WCP449

Letter (WCP449.449)

[1]

Stockton, California

May 30th. 1887.

My dear Fanny

I have just received your dated May 6th which has been forwarded here from Boston. In consequence of a letter from John promising to get up some lectures at San Francisco & Stockton & to act as my agent, and also finding an excursion train from Kansas where I was at a cheap rate, I arrived in San Francisco a week today where John met me and we went to a first class hotel, & had lots of visitors from all the scientific men & Spiritualists of San Francisco. The lectures were on Wed. 25th & Friday 27th & involved are an immense deal of trouble to John, but they succeeded pretty well, & after paying all expenses cleared nearly 150 dollars the two, so that my expenses to California well be more than covered even if the Stockton lectures turn out a failure. I have also agreed to give a lecture on Spiritualism next Sunday in San Francisco for which I m to have $100. We reached here yesterday & found Mary [2] May, William & his wife, Arthur the youngest boy and the two grand-children, Bertie & Ethel; a very nice little boy & girl. Mary looks wonderfully well & much more like what I remember than John, who is older in look & manners. He has a slight resemblance to Williams & also to our father. May is a nice quiet ladylike girl with a decided resemblance to my mother's miniature! Next week I expect to go to the Yosemite & the Big Trees, & afterwards to spend a week in the Sierra Nevada on my way back. California spring, in the plains, is now over & the whole county is already yellow and dusty, and the hills bare & arid. I have as yet seen no part of America I should like to live in, nowhere is there any of that delightful green and & varied landscape which we enjoy all the year round. Here, where the winter & early springs are delightful, all the summer & autumn is dry, hot, glaring & dusty. In the mountains where the summer is more agreeable you are buried in snow for several months in winter & liable to snow [3] storms even in spring and summer. I fancy perhaps the mountains of Carolina & Georgia would be the best all the year climate, but I doubt if the country would be so permanently enjoyable as England. The absence of greenfields & footpaths, is a great inferiority everywhere in America. I think British Columbia is the nearest approach to the English Climate, but the country though grand is wild. On the whole I doubt if any Englishman fond of country life could live in any part of America without constantly regretting the old country.

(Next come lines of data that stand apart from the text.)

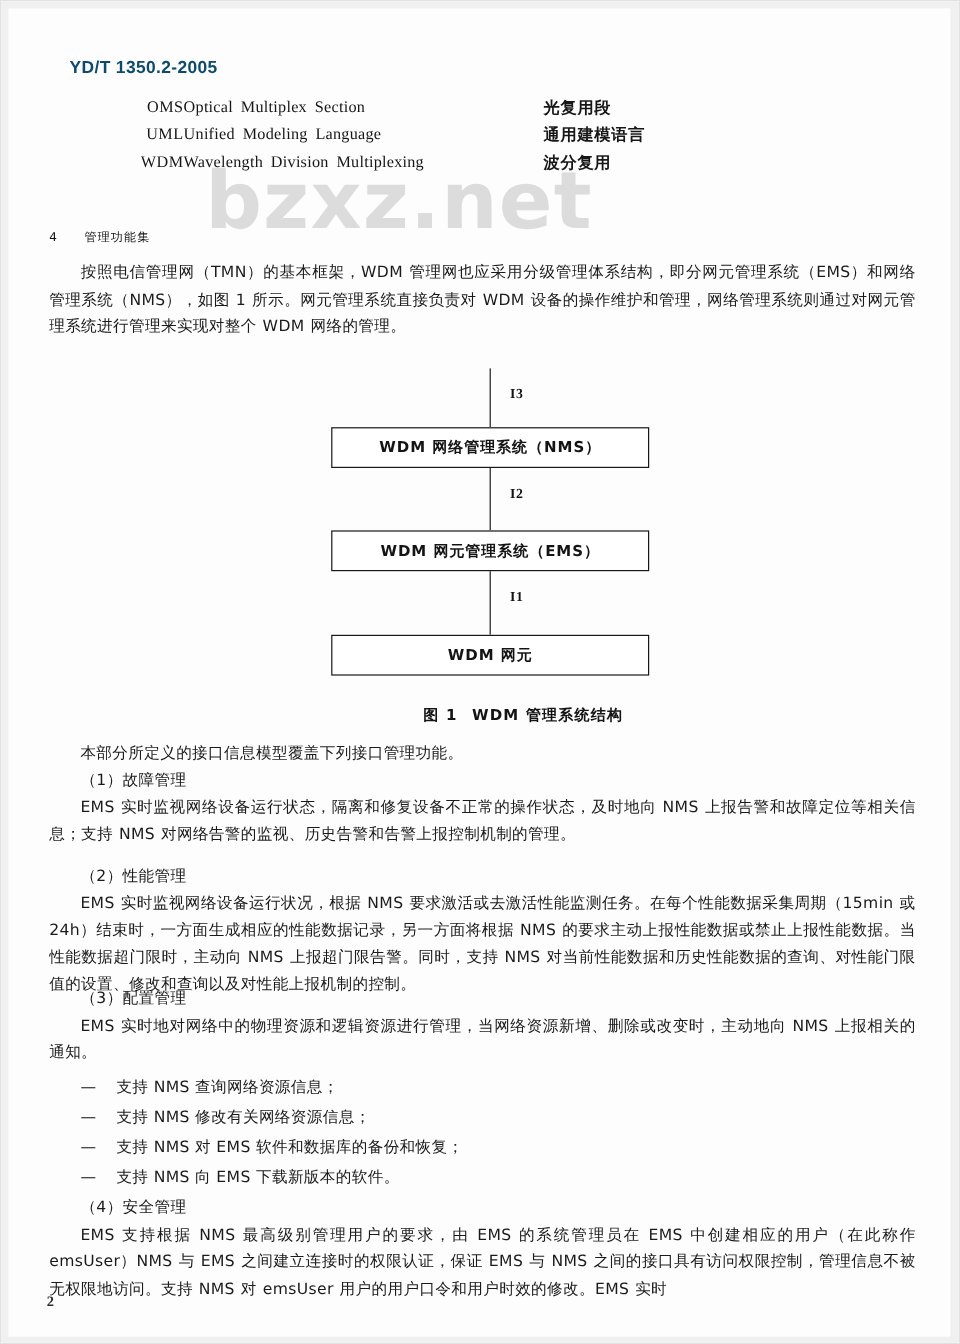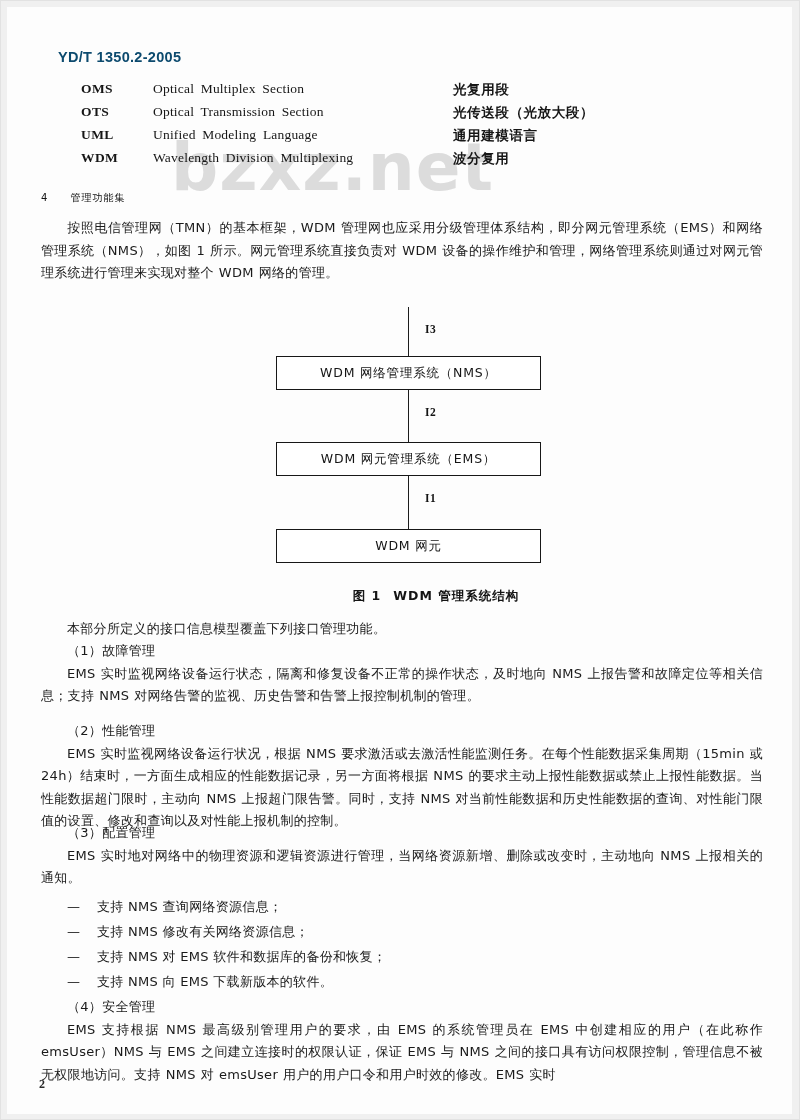--- a/index.html
+++ b/index.html
@@ -77,8 +77,9 @@
   .ab-code {
     width: 72px;
     font-family: "Liberation Serif", serif;
-    font-weight: bold;
+    font-weight: normal;
     letter-spacing: .4px;
+    text-align: right;
   }
   .ab-en {
     width: 300px;

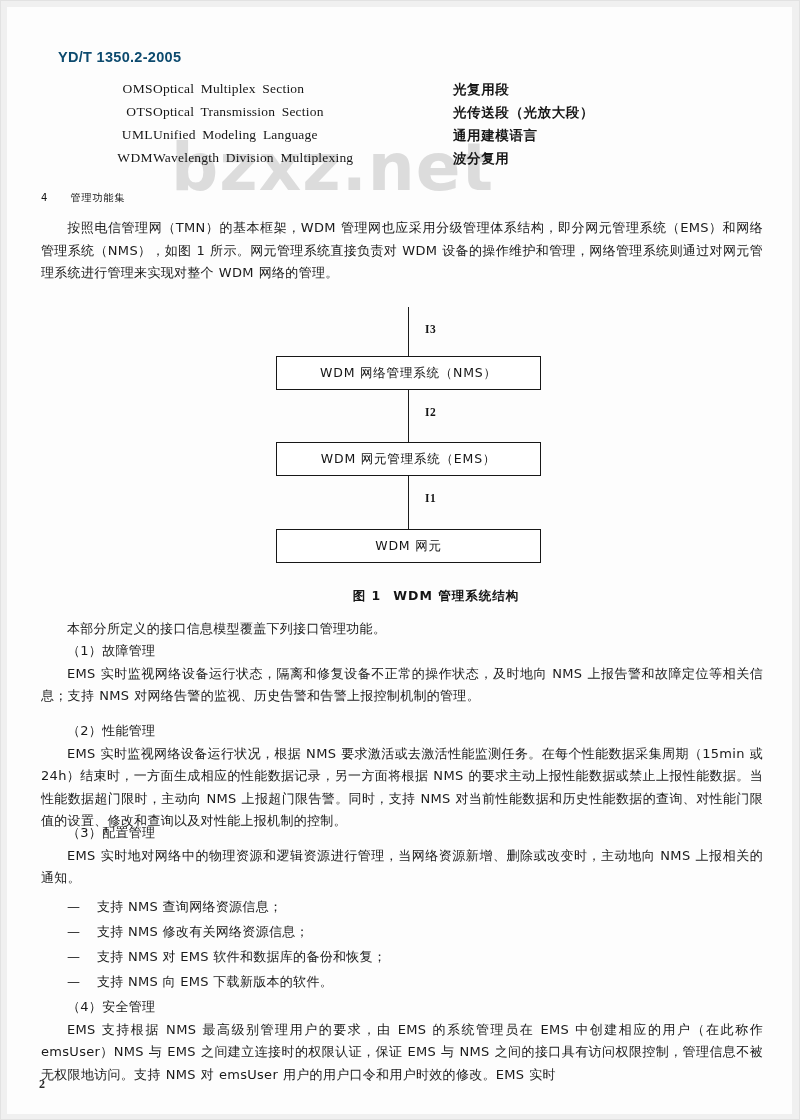--- a/index.html
+++ b/index.html
@@ -262,11 +262,6 @@
         <td class="ab-code">OMS</td>
         <td class="ab-en">Optical Multiplex Section</td>
         <td class="ab-zh">光复用段</td>
-      </tr>
-      <tr>
-        <td class="ab-code">OTS</td>
-        <td class="ab-en">Optical Transmission Section</td>
-        <td class="ab-zh">光传送段（光放大段）</td>
       </tr>
       <tr>
         <td class="ab-code">UML</td>

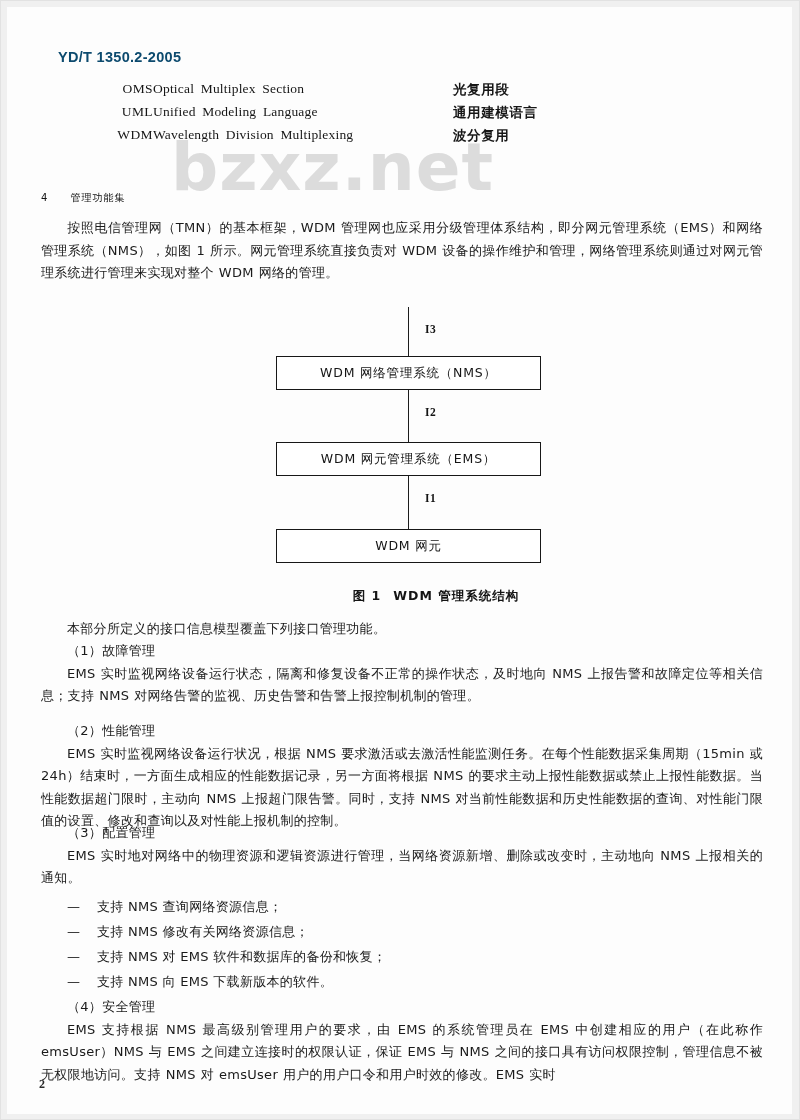--- a/index.html
+++ b/index.html
@@ -185,7 +185,7 @@
     align-items: center;
     justify-content: center;
     font-family: "DejaVu Sans", sans-serif;
-    font-weight: normal;
+    font-weight: bold;
     font-size: 12.5px;
     color: #141414;
     letter-spacing: .8px;

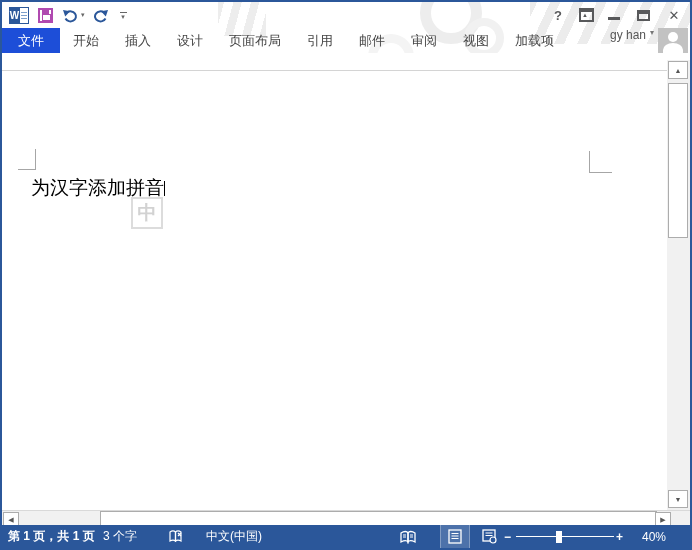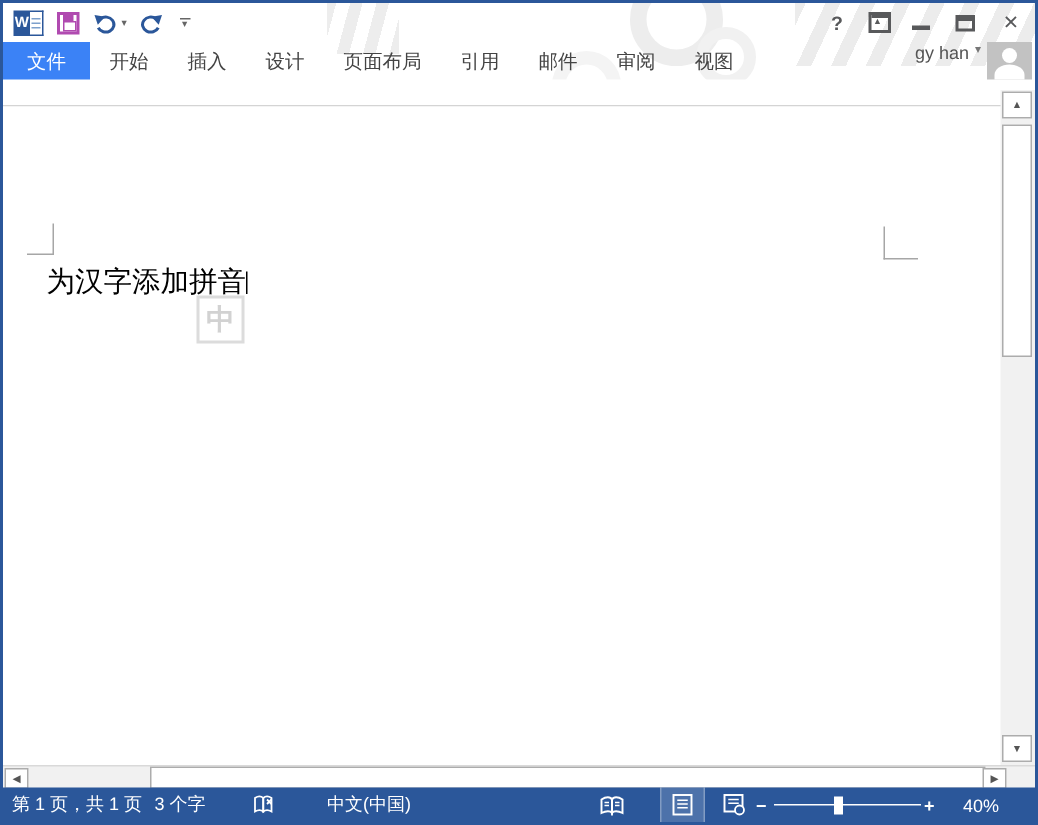--- a/index.html
+++ b/index.html
@@ -48,7 +48,7 @@
   .ribbon-display-icon:after { content:"▲"; position:absolute; left:1px; top:2px; font-size:6px; color:#58595b; }
 
   .tabrow { position:relative; z-index:1; height:25px; display:flex; align-items:stretch; }
-  .tab-file { width:58px; margin-left:0; background:#3b82f6; color:#fff; font-size:13px;
+  .tab-file { width:58px; margin-left:0; background:#1d4ed8; color:#fff; font-size:13px;
     display:flex; align-items:center; justify-content:center; cursor:default; }
   .tab { padding:0 13px; font-size:13px; color:#444; display:flex; align-items:center; cursor:default; }
   .tab:first-of-type { margin-left:4px; }

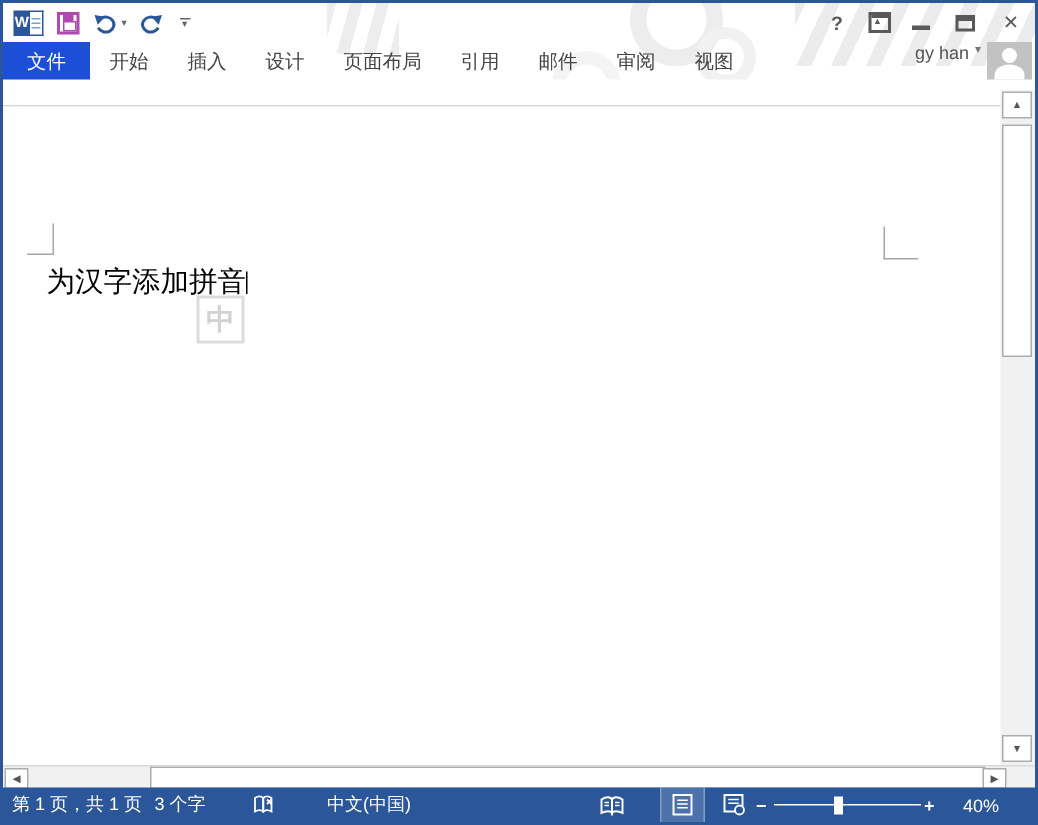--- a/index.html
+++ b/index.html
@@ -182,6 +182,7 @@
       <div class="tab">邮件</div>
       <div class="tab">审阅</div>
       <div class="tab">视图</div>
+      <div class="tab">加载项</div>
       <div class="account">
         <span class="account-name">gy han</span>
         <span class="account-caret">▾</span>

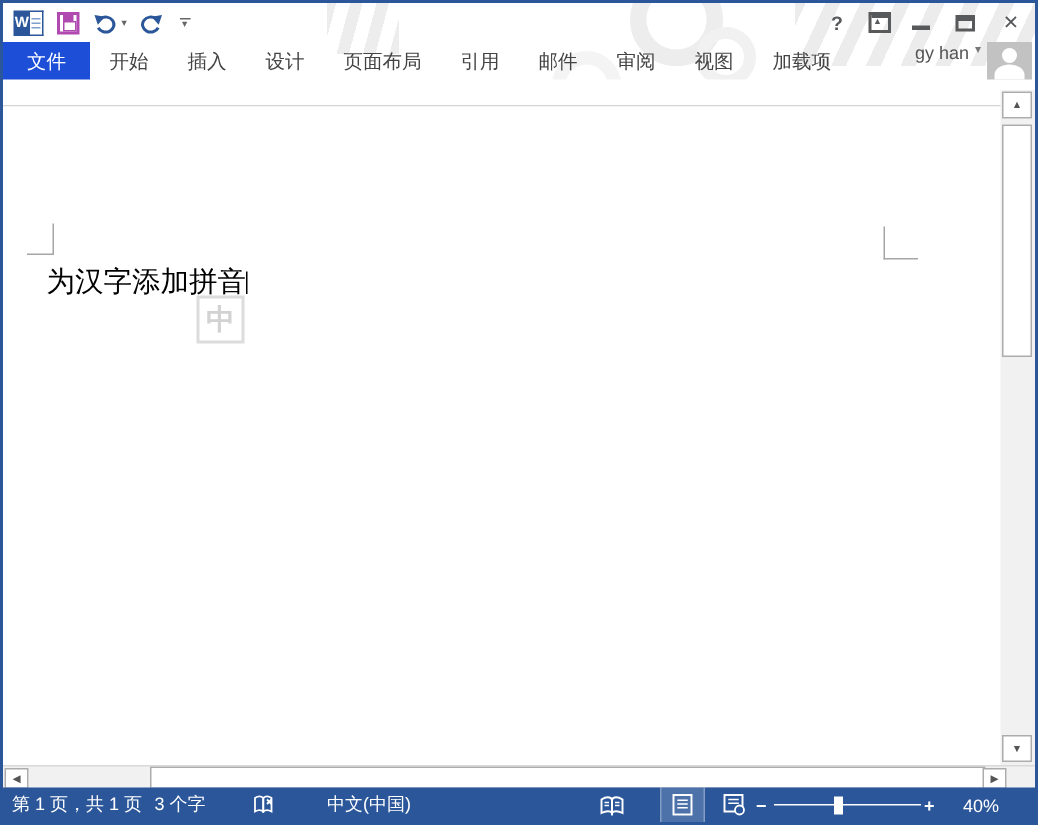--- a/index.html
+++ b/index.html
@@ -96,7 +96,7 @@
   .statusbar { position:absolute; bottom:0; left:0; right:0; height:23px; background:#2b579a;
     color:#fff; z-index:3; font-size:12px; }
   .sb-item { position:absolute; top:0; height:23px; display:flex; align-items:center; white-space:nowrap; }
-  .st-page { left:6px; }
+  .st-page { left:6px;font-weight:bold; }
   .st-words { left:101px; }
   .st-proof { left:166px; }
   .st-lang { left:216px;text-align:right; }

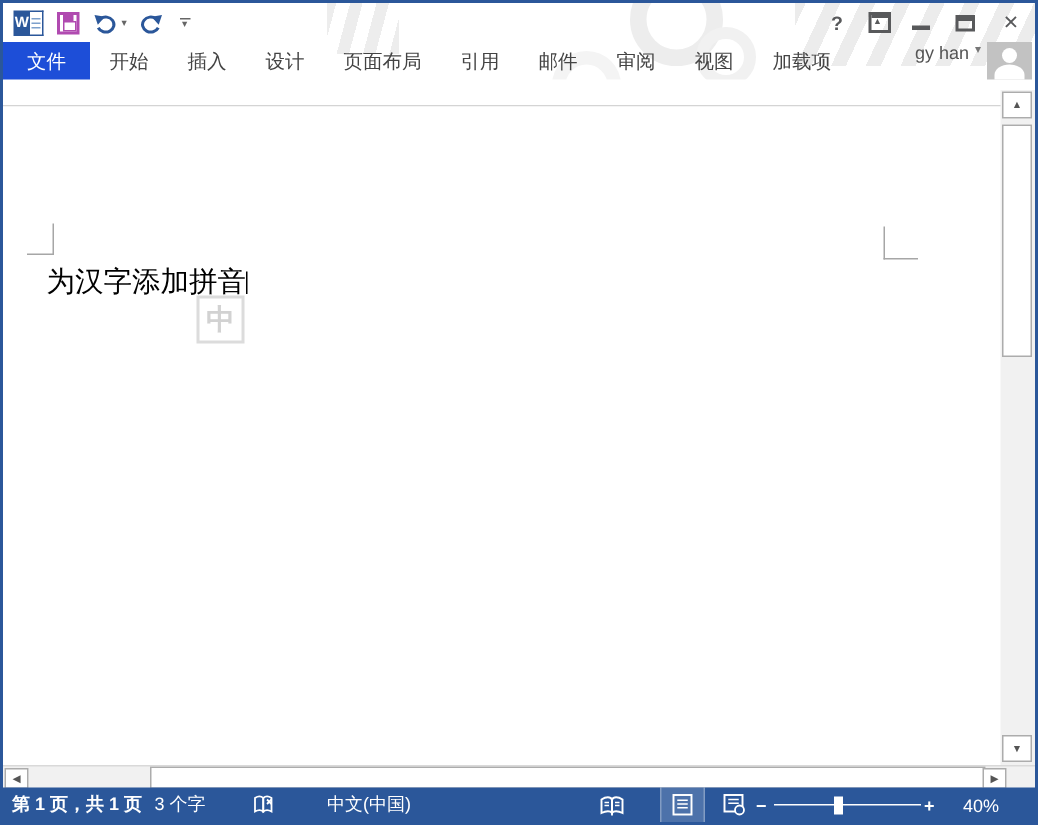--- a/index.html
+++ b/index.html
@@ -99,7 +99,7 @@
   .st-page { left:6px;font-weight:bold; }
   .st-words { left:101px; }
   .st-proof { left:166px; }
-  .st-lang { left:216px;text-align:right; }
+  .st-lang { left:204px;text-align:right; }
   .st-read { left:394px; width:24px; justify-content:center; }
   .st-print { left:438px; width:30px; justify-content:center;
     background:rgba(255,255,255,0.16); border-left:1px solid rgba(255,255,255,0.3); border-right:1px solid rgba(255,255,255,0.3); }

While in Ameri San Francisco I had an invitation to see a wonderful State writing medium, and I & John went & had the most surprising & satisfactory séance I have ever had. It has completely staggered & converted John. In less than half an hour we had four slates covered with writing all lying on the table under our own hands after having been thoroughly cleared, & in a bright room close to a window, at 10 am. The messages are signed "Elizabeth Wallace"— "T.V. Wallace"— "O. Wallace"— and another "John Gray" is written [4] in four colours on a marked slate without any coloured pencils being in it! One of the longest messages was written in about 20 seconds, cont[ainin]g over 100 words! Besides this I asked if anything could be done on paper, & I was told to take off 6 sheets from a paper block or pad such as are sold here for note writing. I tore off six sheets quite fresh from the shop, put them myself between two slates, held my hand on them, & in a few minutes was told to open the slates. The six sheets of paper lay there apparently blank, but in turning them up successively each had on the under surface a good outline portrait of well known men, one D.D. Howe quite recognizable, one said to be "the spirit portrait of Mary Wallace". This was the most marvellous thing I have ever seen, as the paper was used at my suggestion, & no ones' hands touched it but my own from beginning to end! I will send you a paper cont[ainin]g account of the séance, with copy of another portrait which appeared on a slate. I am very sorry to hear of your bad success in business. I fear the neighborhood is too poor.